2. EVENT OF DEFAULT. An "event of default" shall mean: (i) failure by the
Company to pay the Note at the Maturity Date, or (ii) any breach of any
other obligation, undertaking or covenant under this Note. Upon the
occurrence of an Event of Default, the Holder of the Note may declare the
entire principal immediately due and payable, without notice or demand to
the Company. At any time or times during which an Event of Default shall
then exist or upon the Maturity Date, the interest rate under this Note
shall be equal to the lesser of: (i) eighteen percent (18%) per annum; or
(ii) the maximum rate of interest permitted by applicable law, and shall
be due and payable on the Maturity Date.
3. PREPAYMENT. The Company may prepay this Note in whole or in part by giving
Holder notice in writing.
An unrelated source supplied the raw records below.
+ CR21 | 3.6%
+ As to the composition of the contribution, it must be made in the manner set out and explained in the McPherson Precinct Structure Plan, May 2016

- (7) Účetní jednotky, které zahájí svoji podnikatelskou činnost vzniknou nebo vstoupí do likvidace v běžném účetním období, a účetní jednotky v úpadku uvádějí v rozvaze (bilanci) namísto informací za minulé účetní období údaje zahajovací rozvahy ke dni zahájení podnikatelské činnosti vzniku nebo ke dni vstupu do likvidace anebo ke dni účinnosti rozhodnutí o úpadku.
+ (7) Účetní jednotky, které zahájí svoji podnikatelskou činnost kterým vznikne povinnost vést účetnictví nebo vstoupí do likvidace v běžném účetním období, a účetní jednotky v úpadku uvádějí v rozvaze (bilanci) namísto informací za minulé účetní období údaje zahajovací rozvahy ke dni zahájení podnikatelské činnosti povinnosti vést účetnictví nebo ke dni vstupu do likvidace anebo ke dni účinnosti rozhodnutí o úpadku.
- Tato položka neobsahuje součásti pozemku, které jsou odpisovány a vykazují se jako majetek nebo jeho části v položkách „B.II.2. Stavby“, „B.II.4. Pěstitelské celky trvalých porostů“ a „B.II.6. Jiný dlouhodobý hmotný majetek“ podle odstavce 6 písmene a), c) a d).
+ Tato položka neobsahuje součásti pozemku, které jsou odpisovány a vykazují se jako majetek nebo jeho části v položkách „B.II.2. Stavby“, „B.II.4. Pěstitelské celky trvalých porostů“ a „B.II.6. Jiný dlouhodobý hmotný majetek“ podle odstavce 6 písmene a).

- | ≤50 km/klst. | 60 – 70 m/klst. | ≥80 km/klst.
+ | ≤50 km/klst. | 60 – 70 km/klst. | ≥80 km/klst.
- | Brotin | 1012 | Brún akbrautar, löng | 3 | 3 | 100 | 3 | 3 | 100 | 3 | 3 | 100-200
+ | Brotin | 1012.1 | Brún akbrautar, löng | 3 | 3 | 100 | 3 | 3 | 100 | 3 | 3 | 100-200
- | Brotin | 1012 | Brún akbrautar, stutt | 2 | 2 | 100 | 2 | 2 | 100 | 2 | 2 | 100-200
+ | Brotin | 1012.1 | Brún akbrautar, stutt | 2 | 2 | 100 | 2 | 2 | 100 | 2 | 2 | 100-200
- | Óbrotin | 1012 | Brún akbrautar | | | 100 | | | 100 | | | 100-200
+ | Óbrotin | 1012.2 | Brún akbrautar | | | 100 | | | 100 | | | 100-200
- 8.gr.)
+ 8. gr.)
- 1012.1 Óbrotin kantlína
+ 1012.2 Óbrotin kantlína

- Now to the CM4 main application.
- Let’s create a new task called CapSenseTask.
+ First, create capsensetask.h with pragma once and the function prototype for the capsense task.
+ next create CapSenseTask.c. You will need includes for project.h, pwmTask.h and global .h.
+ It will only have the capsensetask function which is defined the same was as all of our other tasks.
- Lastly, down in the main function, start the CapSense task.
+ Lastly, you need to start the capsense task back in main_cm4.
In recognition of Holder's conversion rights
pursuant to Section 4 hereof, Holder has the right to exercise such
conversion rights prior to the Company prepaying the Note.
4. CONVERSION.
4.1. VOLUNTARY CONVERSION. The Holder of this Note has the right, at the
Holder's option, at any time prior to payment in full of the principal
balance of this Note, to convert the outstanding principal under this
Note, in accordance with the provisions of Section 4.2 hereof, in whole or
in part, but in denominations of not less than Ten Thousand Dollars
($10,000) (unless the entire principal balance of this Note is being
converted), into fully paid and non-assessable shares of common stock,
$.001 par value per share, of the Company (the "Common Stock"). The number
of shares of Common Stock into which the outstanding principal of this
Note may be converted ("Conversion Shares") shall be determined by
dividing the principal amount for which conversion is requested by the
Conversion Price (as defined below) in effect at the time of such
conversion. The Conversion Price shall be equal to ONE DOLLAR ($US1.00)
per share. If applicable, the Conversion Price shall be adjusted pursuant
the provisions of Section 5 hereof.
4.2. CONVERSION PROCEDURE. Before the Holder shall be entitled to convert this
Note into shares of Common Stock, it shall give written notice by mail,
postage prepaid, to the Company at its principal corporate office, of the
election to convert the same, and shall state therein the name or names in
which the certificate for shares of Common Stock are to be issued. The
Company shall, as soon as practicable thereafter, issue and deliver at
such office to the Holder of this Note a certificate or certificates
(bearing such legends as are required by applicable state and federal
securities laws in the opinion of counsel to the Company) for the number
of shares of Common Stock to which the Holder of this Note shall be
entitled as aforesaid. Such conversion shall be deemed to have been made
immediately prior to the close of business on the date of such surrender
of this Note, and the person or persons entitled to receive the shares of
Common Stock issuable upon such conversion shall be treated for all
purposes as the record holder or holders of such shares of Common Stock as
of such date.
4.3. DELIVERY OF STOCK CERTIFICATES. As promptly as practicable after the
conversion of this Note, the Company at its expense will issue and deliver
to the Holder of this Note a certificate or certificates for the number of
full shares of Common Stock issuable upon such conversion.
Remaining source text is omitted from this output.